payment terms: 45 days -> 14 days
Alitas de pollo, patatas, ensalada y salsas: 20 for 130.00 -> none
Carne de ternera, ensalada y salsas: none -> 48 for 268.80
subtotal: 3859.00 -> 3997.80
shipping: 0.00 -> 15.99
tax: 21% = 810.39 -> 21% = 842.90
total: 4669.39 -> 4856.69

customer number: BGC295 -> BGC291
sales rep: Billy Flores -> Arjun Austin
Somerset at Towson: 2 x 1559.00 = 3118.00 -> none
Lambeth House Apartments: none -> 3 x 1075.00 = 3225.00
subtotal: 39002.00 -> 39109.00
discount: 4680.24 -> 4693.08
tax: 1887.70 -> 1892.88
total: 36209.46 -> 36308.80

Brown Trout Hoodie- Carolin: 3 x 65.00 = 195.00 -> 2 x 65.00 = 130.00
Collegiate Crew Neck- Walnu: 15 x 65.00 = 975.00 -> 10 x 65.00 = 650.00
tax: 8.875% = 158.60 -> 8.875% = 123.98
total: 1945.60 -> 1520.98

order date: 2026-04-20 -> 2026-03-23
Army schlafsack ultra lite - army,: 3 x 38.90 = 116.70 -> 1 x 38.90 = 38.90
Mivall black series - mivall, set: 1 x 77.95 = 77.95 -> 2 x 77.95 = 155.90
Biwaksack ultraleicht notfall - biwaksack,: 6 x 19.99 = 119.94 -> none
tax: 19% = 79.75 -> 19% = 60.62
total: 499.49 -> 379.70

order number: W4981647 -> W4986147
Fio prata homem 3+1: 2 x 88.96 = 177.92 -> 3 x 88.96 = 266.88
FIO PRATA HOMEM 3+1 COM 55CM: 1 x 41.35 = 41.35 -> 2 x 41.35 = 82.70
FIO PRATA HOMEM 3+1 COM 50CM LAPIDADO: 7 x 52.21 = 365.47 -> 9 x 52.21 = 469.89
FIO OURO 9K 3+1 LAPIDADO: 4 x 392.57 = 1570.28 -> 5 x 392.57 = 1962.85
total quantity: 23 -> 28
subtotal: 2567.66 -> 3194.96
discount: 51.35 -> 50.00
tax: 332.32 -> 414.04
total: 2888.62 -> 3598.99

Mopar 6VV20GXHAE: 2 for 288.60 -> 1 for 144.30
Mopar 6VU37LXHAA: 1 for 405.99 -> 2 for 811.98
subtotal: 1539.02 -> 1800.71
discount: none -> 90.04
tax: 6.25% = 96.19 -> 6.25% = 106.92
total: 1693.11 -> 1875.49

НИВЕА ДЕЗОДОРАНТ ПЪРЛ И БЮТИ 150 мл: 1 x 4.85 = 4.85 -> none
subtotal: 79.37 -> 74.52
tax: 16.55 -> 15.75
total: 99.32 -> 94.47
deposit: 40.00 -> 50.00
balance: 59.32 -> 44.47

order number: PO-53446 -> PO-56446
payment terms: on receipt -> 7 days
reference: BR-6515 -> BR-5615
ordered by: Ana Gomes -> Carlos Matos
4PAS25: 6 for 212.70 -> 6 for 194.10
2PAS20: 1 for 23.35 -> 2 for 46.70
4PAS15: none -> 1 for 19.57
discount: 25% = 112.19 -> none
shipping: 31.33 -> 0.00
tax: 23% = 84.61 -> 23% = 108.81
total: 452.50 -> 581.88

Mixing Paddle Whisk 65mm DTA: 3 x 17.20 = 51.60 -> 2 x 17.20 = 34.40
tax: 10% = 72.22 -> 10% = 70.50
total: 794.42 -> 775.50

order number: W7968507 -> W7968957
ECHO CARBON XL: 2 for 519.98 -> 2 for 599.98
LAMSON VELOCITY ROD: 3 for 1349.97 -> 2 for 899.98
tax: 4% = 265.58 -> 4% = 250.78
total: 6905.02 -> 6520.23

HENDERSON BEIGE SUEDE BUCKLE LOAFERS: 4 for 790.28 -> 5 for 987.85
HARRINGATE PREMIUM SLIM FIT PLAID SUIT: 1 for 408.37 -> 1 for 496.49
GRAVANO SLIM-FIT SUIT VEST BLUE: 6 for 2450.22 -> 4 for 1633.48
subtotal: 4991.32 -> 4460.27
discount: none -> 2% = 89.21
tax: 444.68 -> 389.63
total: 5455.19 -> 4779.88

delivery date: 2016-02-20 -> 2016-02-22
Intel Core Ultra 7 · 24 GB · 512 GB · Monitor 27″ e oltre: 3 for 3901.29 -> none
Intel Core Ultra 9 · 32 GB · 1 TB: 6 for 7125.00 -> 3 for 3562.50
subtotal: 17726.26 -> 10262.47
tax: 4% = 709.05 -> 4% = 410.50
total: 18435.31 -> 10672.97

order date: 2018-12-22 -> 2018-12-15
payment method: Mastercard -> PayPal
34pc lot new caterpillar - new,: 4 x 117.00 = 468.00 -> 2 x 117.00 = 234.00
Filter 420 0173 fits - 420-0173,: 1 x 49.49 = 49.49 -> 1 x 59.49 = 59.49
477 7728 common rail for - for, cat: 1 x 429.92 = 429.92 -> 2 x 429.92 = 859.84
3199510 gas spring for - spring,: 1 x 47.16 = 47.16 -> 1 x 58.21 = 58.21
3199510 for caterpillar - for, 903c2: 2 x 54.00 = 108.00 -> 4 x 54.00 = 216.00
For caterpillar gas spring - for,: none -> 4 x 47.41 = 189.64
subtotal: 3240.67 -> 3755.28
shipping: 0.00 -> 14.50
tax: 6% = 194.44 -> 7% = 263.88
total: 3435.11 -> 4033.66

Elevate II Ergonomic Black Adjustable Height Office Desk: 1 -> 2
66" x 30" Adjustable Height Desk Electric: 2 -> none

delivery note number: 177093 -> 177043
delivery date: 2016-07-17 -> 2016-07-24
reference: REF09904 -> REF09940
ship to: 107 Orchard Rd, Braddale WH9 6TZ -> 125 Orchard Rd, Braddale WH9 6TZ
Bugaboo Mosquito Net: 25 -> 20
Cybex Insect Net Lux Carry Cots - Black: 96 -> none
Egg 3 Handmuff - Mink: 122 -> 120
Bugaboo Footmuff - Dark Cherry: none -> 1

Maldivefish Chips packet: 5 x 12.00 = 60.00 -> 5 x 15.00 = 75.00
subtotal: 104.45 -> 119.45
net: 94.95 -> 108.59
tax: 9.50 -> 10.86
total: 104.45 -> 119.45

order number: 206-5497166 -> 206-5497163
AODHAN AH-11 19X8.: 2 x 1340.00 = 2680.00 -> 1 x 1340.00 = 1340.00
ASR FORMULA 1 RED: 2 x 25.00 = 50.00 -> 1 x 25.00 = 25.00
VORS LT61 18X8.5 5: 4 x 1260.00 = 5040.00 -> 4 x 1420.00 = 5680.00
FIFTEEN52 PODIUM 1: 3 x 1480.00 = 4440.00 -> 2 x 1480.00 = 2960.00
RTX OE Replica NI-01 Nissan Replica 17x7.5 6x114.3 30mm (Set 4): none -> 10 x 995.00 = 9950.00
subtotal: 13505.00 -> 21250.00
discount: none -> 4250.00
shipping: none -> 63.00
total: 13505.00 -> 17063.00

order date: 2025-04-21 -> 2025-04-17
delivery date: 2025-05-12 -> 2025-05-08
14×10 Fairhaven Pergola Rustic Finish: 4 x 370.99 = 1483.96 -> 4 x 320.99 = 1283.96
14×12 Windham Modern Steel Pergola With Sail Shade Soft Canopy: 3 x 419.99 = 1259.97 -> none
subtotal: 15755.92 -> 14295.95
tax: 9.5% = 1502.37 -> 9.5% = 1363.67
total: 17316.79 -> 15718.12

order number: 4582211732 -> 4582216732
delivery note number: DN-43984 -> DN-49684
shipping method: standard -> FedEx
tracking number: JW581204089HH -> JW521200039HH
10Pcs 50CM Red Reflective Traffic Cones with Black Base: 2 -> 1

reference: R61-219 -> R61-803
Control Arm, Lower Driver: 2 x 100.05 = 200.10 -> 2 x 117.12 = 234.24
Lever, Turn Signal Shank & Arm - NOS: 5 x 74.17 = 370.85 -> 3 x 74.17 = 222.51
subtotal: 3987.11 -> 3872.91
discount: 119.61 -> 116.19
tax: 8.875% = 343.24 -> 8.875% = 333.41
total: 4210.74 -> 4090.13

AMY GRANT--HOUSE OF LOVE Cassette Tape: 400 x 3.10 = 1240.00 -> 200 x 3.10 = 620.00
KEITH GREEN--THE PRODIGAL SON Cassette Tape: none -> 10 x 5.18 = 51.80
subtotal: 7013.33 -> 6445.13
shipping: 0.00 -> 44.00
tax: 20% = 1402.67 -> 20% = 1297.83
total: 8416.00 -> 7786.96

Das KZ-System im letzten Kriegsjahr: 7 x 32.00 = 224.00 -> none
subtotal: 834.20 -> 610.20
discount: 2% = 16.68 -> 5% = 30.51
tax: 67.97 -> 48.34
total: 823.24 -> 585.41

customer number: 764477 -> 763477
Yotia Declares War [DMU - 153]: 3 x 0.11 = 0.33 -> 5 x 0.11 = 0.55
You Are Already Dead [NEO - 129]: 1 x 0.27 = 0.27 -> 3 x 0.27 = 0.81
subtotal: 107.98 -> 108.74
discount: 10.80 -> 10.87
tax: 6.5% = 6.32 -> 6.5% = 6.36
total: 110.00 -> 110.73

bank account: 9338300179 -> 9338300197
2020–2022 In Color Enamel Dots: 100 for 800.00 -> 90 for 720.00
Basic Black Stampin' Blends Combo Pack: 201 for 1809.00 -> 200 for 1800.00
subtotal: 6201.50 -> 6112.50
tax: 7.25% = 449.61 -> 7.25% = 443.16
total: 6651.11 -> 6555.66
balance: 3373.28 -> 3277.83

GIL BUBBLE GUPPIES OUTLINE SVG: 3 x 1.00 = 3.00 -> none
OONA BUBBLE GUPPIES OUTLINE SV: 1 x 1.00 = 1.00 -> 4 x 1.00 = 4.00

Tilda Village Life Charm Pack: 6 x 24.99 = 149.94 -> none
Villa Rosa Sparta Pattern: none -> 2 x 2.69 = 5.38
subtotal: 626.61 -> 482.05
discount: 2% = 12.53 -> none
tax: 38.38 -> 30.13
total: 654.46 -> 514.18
• • •
WORK REQUIRED: Find the line with "Basic Black Stampin'" in the material above. Reproduce it and each line after it up to and including the line with "discount: 2% = 12.53 -> none".

WORKED SOLUTION:
Basic Black Stampin' Blends Combo Pack: 201 for 1809.00 -> 200 for 1800.00
subtotal: 6201.50 -> 6112.50
tax: 7.25% = 449.61 -> 7.25% = 443.16
total: 6651.11 -> 6555.66
balance: 3373.28 -> 3277.83

GIL BUBBLE GUPPIES OUTLINE SVG: 3 x 1.00 = 3.00 -> none
OONA BUBBLE GUPPIES OUTLINE SV: 1 x 1.00 = 1.00 -> 4 x 1.00 = 4.00

Tilda Village Life Charm Pack: 6 x 24.99 = 149.94 -> none
Villa Rosa Sparta Pattern: none -> 2 x 2.69 = 5.38
subtotal: 626.61 -> 482.05
discount: 2% = 12.53 -> none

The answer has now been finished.